Asked by plaintiffs to provide expert comments – a document designed to clarify or highlight the flaws in a report already produced – the latter recalls formulations that are often obscure among supporters of psychoanalysis: “The Oedipal triangulation is undetermined and unrecognized”; “It is very important for Madame to undertake psychotherapy to help her mentally deliver her baby”; “We note the presence of an omnipotent pregenital maternal image.”

Lack of regulation

More serious, according to Marie Guellec: this case where an expert considered that a mother was lying when she accused her husband of having raped their child, based on a… drawing. “The little boy had drawn a damaged and scratched-out house. According to the expert, it was a question of him symbolically reproducing what he perceived in his mother,” illustrates Marie Guellec, specifying that the expert recommended sole custody to the father, a recommendation followed by the judge. “In the majority of cases, magistrates, unable to evaluate the quality of an expert report, rely on the opinions of psychologists or psychiatrists,” continues the specialist.

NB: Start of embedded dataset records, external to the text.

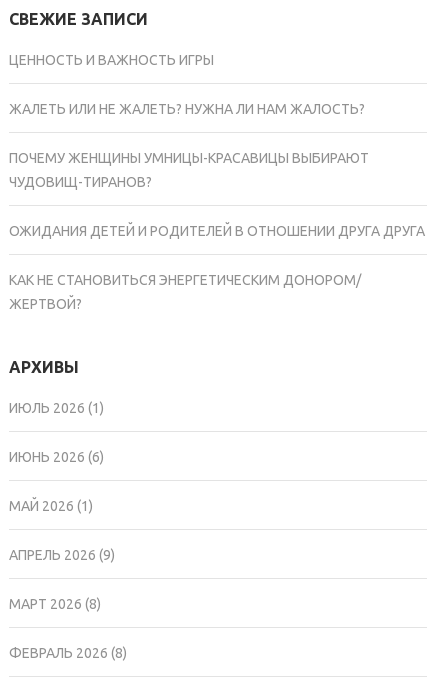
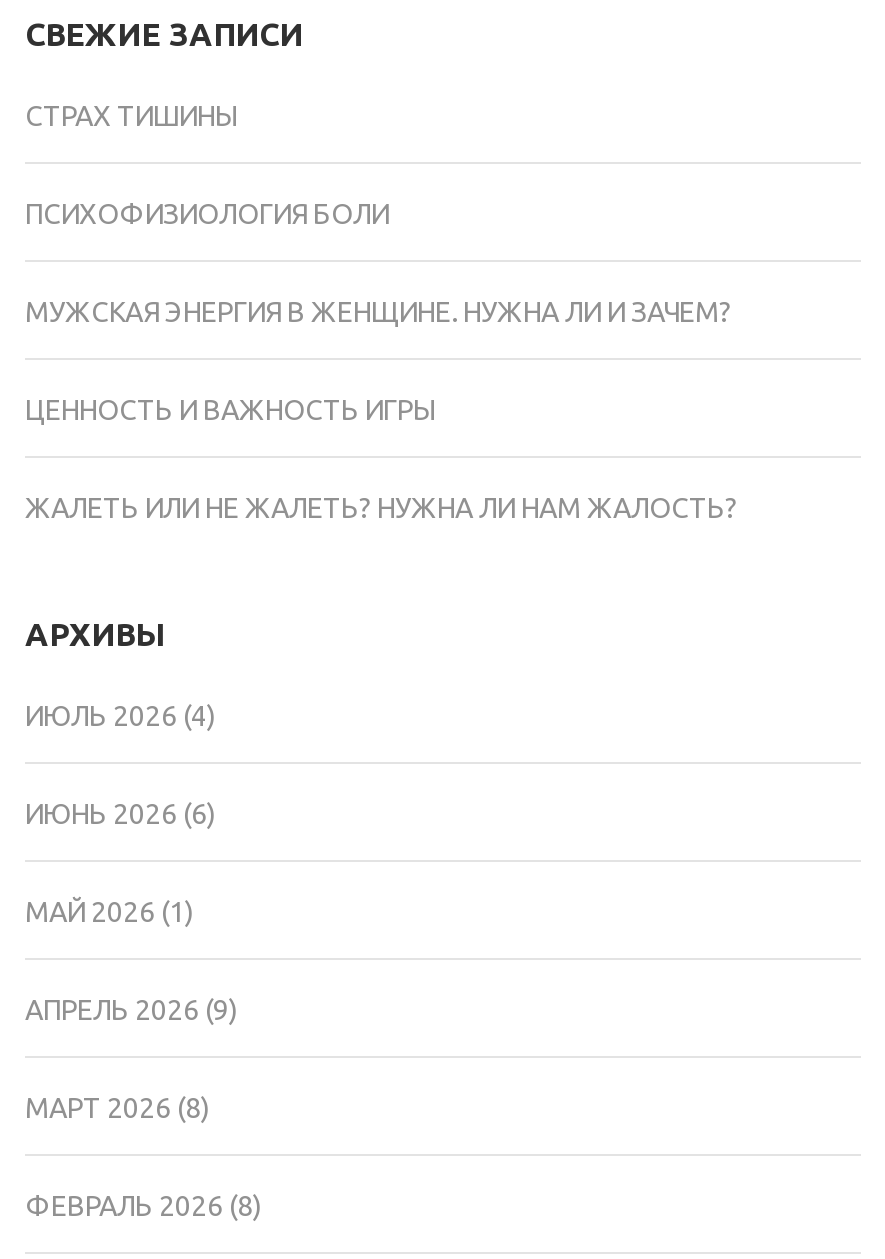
+ СТРАХ ТИШИНЫ
+ ПСИХОФИЗИОЛОГИЯ БОЛИ
+ МУЖСКАЯ ЭНЕРГИЯ В ЖЕНЩИНЕ. НУЖНА ЛИ И ЗАЧЕМ?

moved down: ЦЕННОСТЬ И ВАЖНОСТЬ ИГРЫ | ЖАЛЕТЬ ИЛИ НЕ ЖАЛЕТЬ? НУЖНА ЛИ НАМ ЖАЛОСТЬ?

- ПОЧЕМУ ЖЕНЩИНЫ УМНИЦЫ-КРАСАВИЦЫ ВЫБИРАЮТ
- ЧУДОВИЩ-ТИРАНОВ?
- ОЖИДАНИЯ ДЕТЕЙ И РОДИТЕЛЕЙ В ОТНОШЕНИИ ДРУГА ДРУГА
- КАК НЕ СТАНОВИТЬСЯ ЭНЕРГЕТИЧЕСКИМ ДОНОРОМ/
- ЖЕРТВОЙ?

- ИЮЛЬ 2026 (1)
+ ИЮЛЬ 2026 (4)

If these theories are also present in the courts, “it is because the practice of psychology is not subject to any regulation”, deplores Mickaël Morlet-Rivelli, psychologist and legal expert at the Reims Court of Appeal. In France, applications to register on the lists of legal experts are simply evaluated by a college of magistrates, and not by peers. Unlike other countries, psychological experts are also always free in their methodology. Since 1993, for example, the United States has required its experts to justify the scientific reliability of the theories used – have they been tested in real conditions or subject to publication? –, but also that a margin of error be indicated when psychometric tests are used.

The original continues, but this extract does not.